The hardware came too. Because most of this work was done in LISP, an elegant but memory-hungry language, vendors like Symbolics and Lisp Machines Inc. sold dedicated LISP machines: expensive single-user workstations optimized to run the language at speed. For a moment, owning a roomful of Symbolics boxes was the mark of a serious AI shop. Estimates of the period put the broader AI industry’s revenues in the billions by the late 1980s.

Where the Magic Failed

The cracks were structural, not incidental. Three problems proved fatal:

  • Brittleness. An expert system was confident and competent right up to the edge of its rules, and then it fell off a cliff. Ask it anything outside its narrow domain and it produced nonsense with total assurance. It had no common sense and no idea what it didn’t know.
  • The knowledge-acquisition bottleneck. Extracting rules from experts was slow, expensive, and maddening. Experts often couldn’t articulate what they knew; much of real expertise is tacit. Building a system could take years, and the rules conflicted, overlapped, and multiplied.
  • No learning. The systems could not improve from experience. Every new case had to be anticipated by a human and hand-coded. As rule bases swelled into the thousands, maintaining them became a nightmare; XCON itself reportedly required a standing team just to keep it current as DEC’s product line changed.

The Winter

The reckoning arrived at the end of the decade. The specialized LISP-machine market was the first domino: cheaper, general-purpose workstations from Sun and the arrival of capable desktop hardware made dedicated AI machines look like overpriced relics, and that market collapsed around 1987. Corporate buyers, having spent heavily, found that maintenance costs ballooned while the systems stayed stubbornly narrow. Promises had outrun delivery. Funding dried up, startups folded, and the term “artificial intelligence” became something companies quietly stopped saying in pitch meetings. This was the second great AI winter, and it lasted into the 1990s.

It is worth being precise about what failed. The systems often worked exactly as designed. What collapsed was the belief that this design was a path to general intelligence, and the inflated economics built on that belief.

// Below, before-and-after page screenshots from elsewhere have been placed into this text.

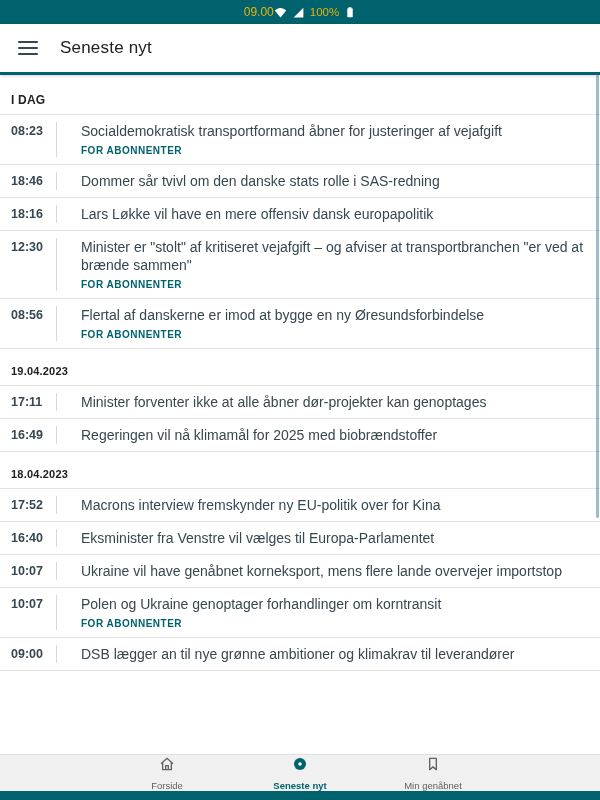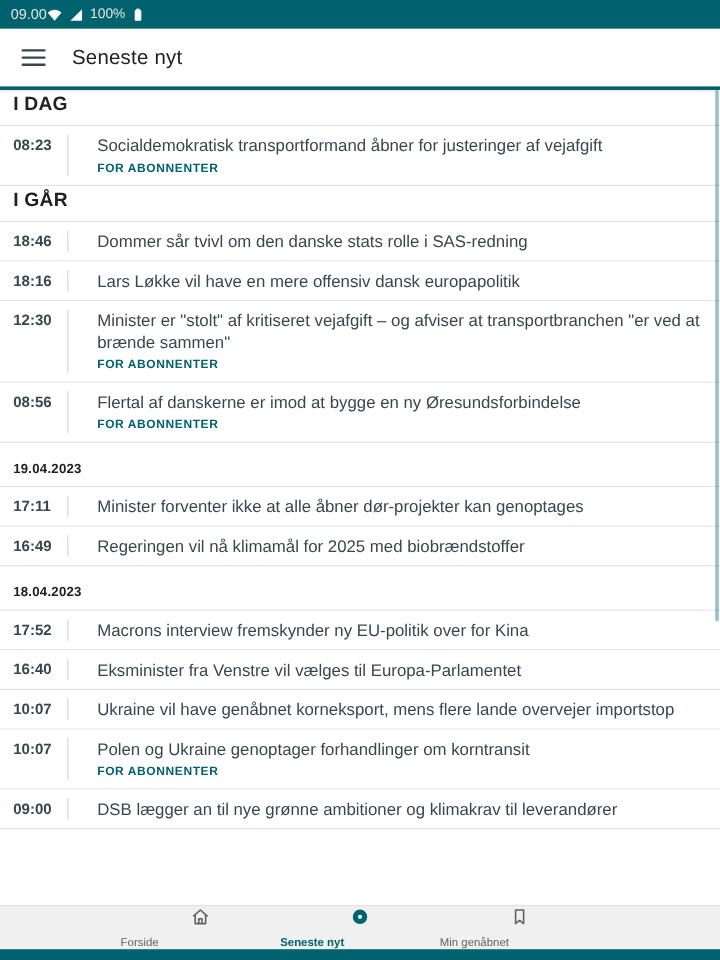"09.00" .status-bar { color: #e5e5e5 -> #eab308; justify-content: flex-start -> center }
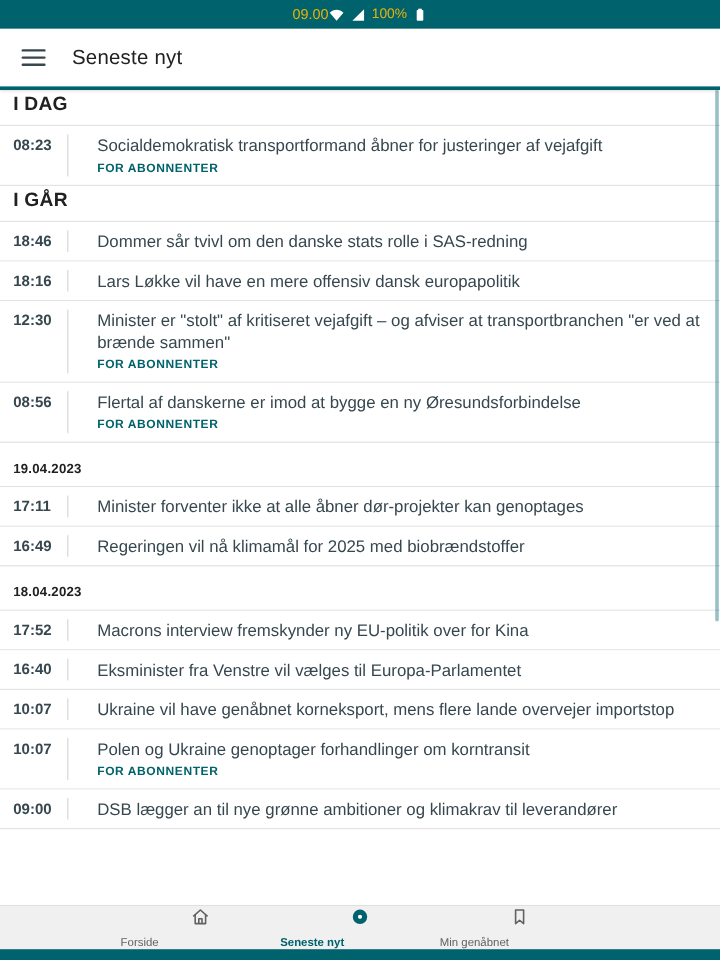"I DAG" .section-header { font-size: 16px -> 12px; padding: 4px 16px 7px 11px -> 18px 16px 7px 11px }
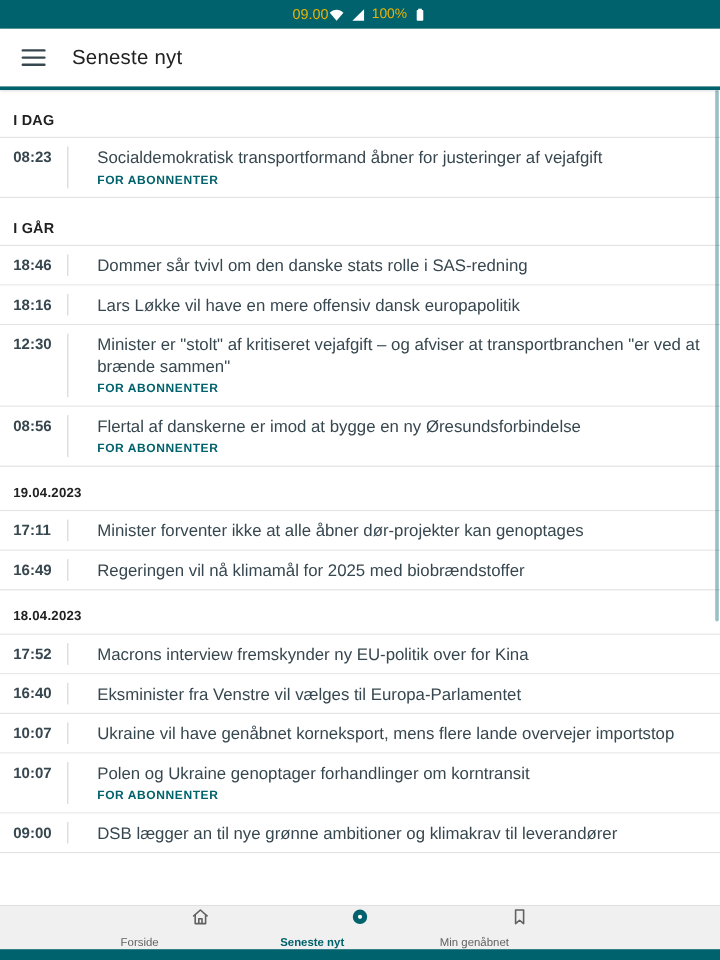"I GÅR" div.section-header { html: <div>I GÅR</div> -> none }
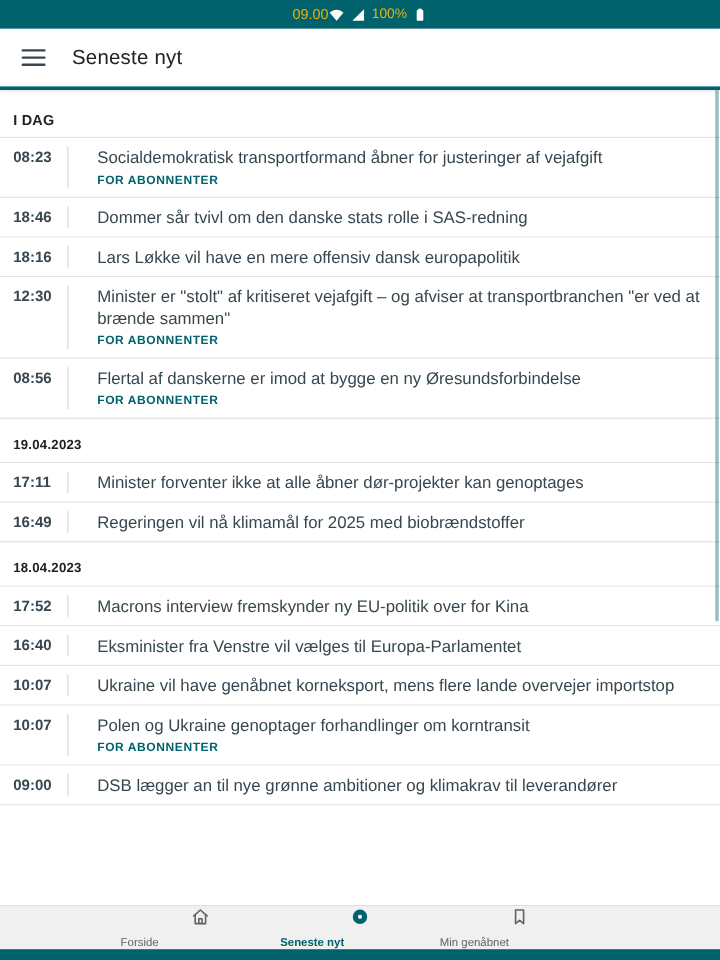"Forside" .nav-item { align-items: none -> center }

The Lesson That Carried Forward

The expert-systems era was not a dead end so much as a hard-won lesson in humility. Its central flaw, the inability to learn and the need to hand-author every scrap of knowledge, is precisely the problem modern machine learning set out to solve: rather than asking experts to write down their rules, we now let systems infer them from data. The IF-THEN cathedral fell, but the questions it raised about brittleness, tacit knowledge, and the gap between competence and understanding are very much still open. Anyone building AI today would do well to remember that the last generation also thought it had the magic in a box.